→ THE DATA
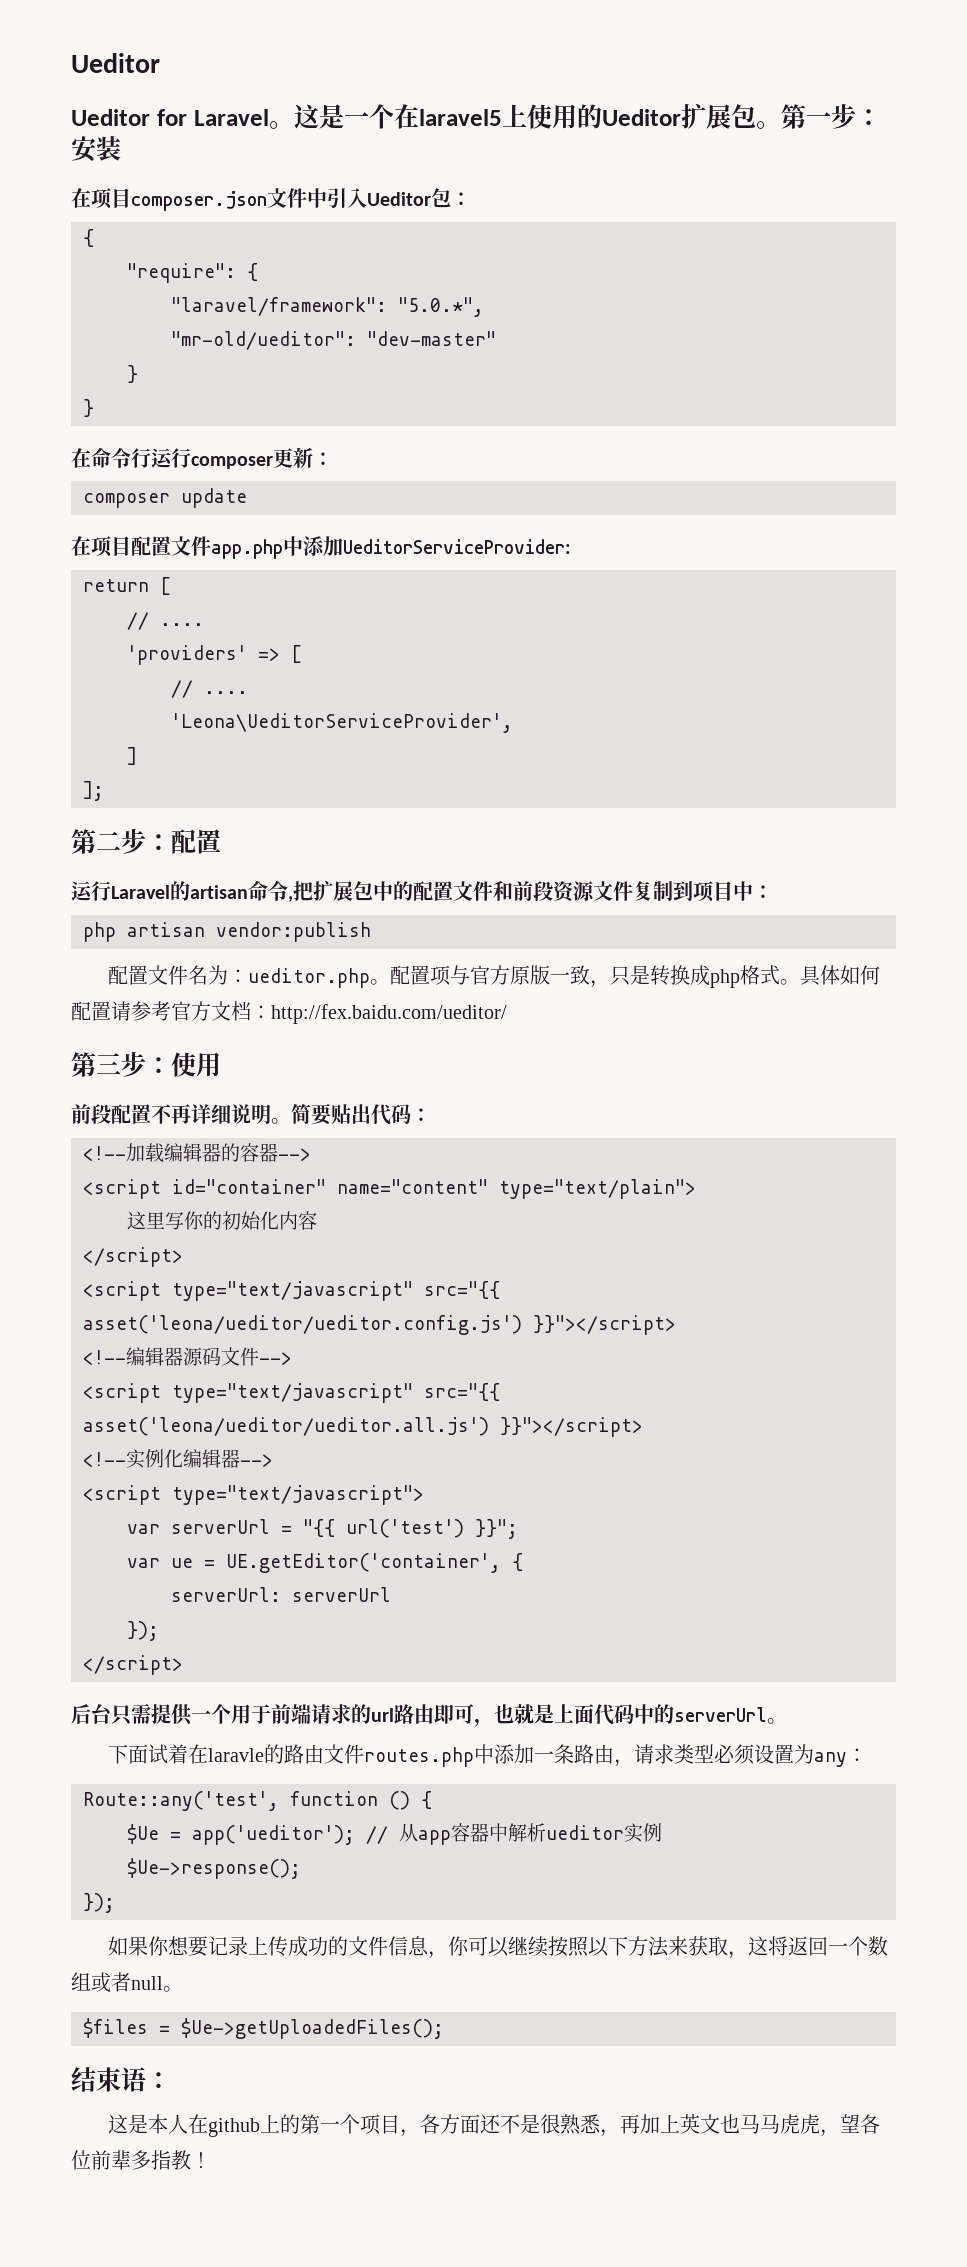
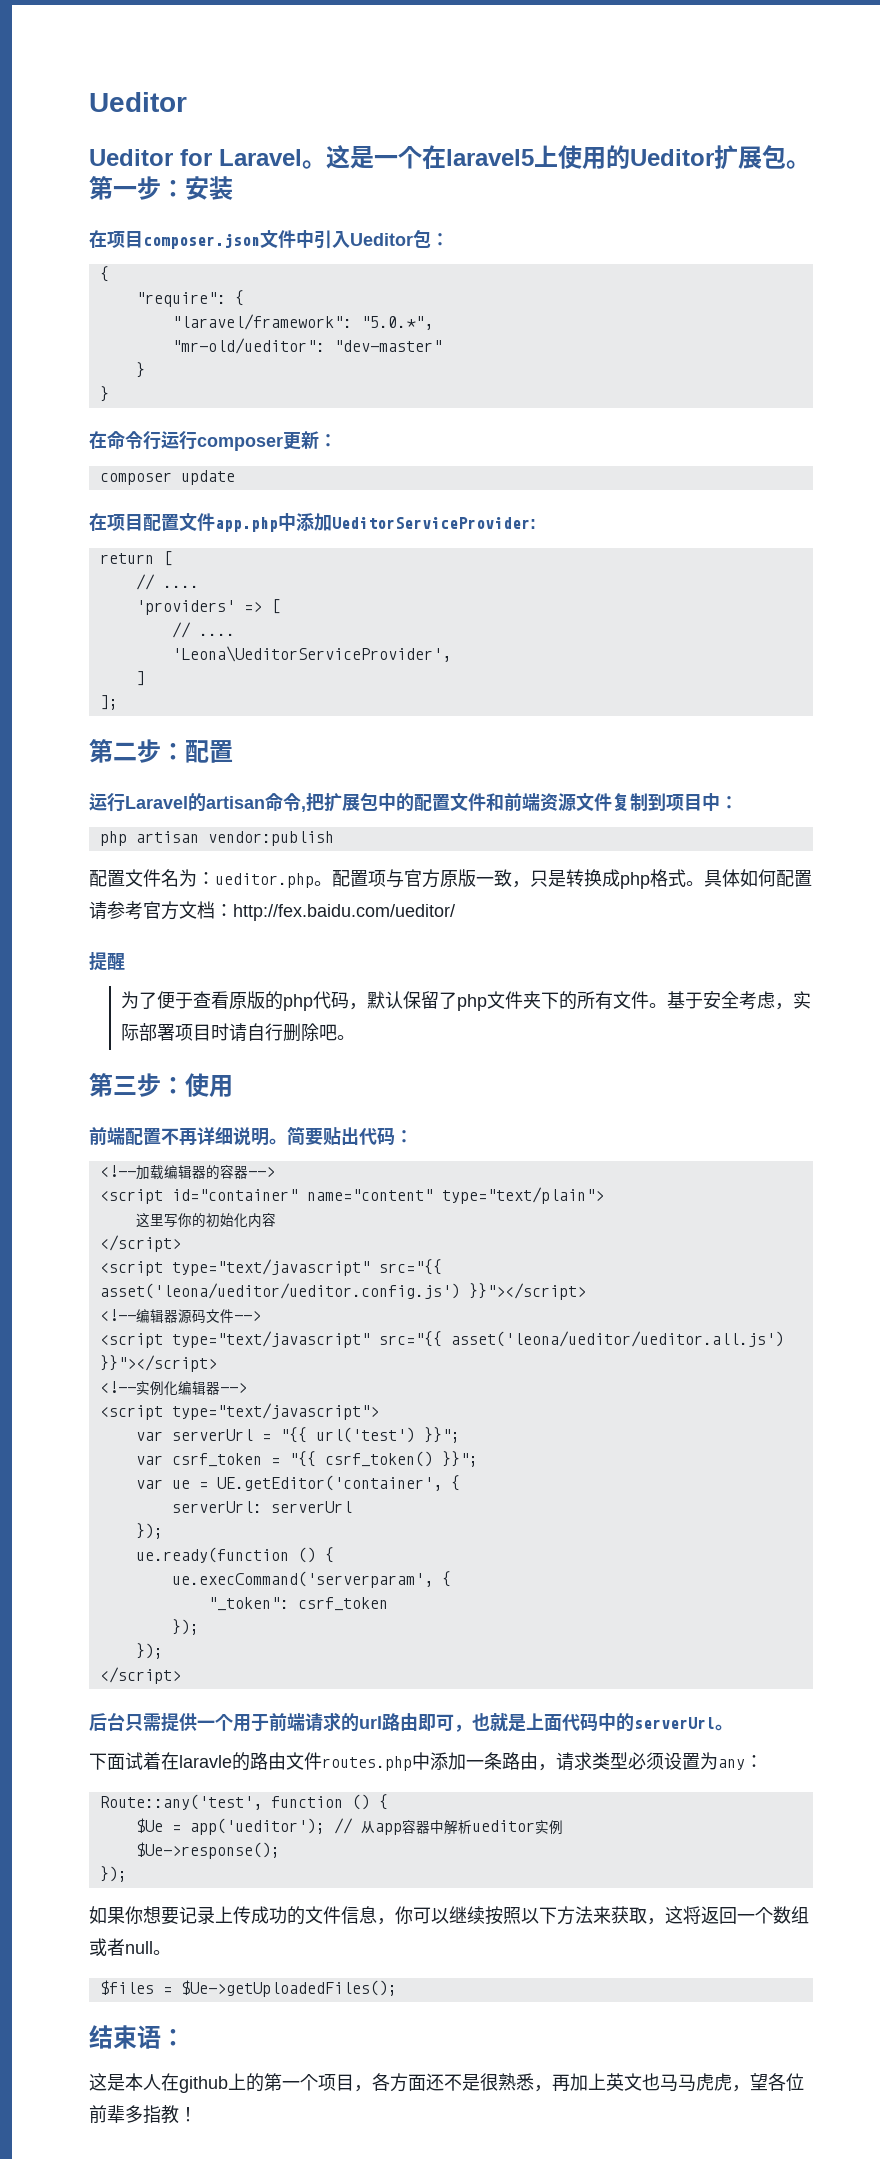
- 运行Laravel的artisan命令,把扩展包中的配置文件和前段资源文件复制到项目中：
+ 运行Laravel的artisan命令,把扩展包中的配置文件和前端资源文件复制到项目中：
+ 提醒
+ 为了便于查看原版的php代码，默认保留了php文件夹下的所有文件。基于安全考虑，实际部署项目时请自行删除吧。
- 前段配置不再详细说明。
+ 前端配置不再详细说明。
+ var csrf_token = "{{ csrf_token() }}";
+ ue.ready(function () {
+ ue.execCommand('serverparam', {
+ "_token": csrf_token
+ });
+ });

→ ACTIVITY
Copy the records exactly, minus any pictures.

→ EXPECTED OUTPUT
- 运行Laravel的artisan命令,把扩展包中的配置文件和前段资源文件复制到项目中：
+ 运行Laravel的artisan命令,把扩展包中的配置文件和前端资源文件复制到项目中：
+ 提醒
+ 为了便于查看原版的php代码，默认保留了php文件夹下的所有文件。基于安全考虑，实际部署项目时请自行删除吧。
- 前段配置不再详细说明。
+ 前端配置不再详细说明。
+ var csrf_token = "{{ csrf_token() }}";
+ ue.ready(function () {
+ ue.execCommand('serverparam', {
+ "_token": csrf_token
+ });
+ });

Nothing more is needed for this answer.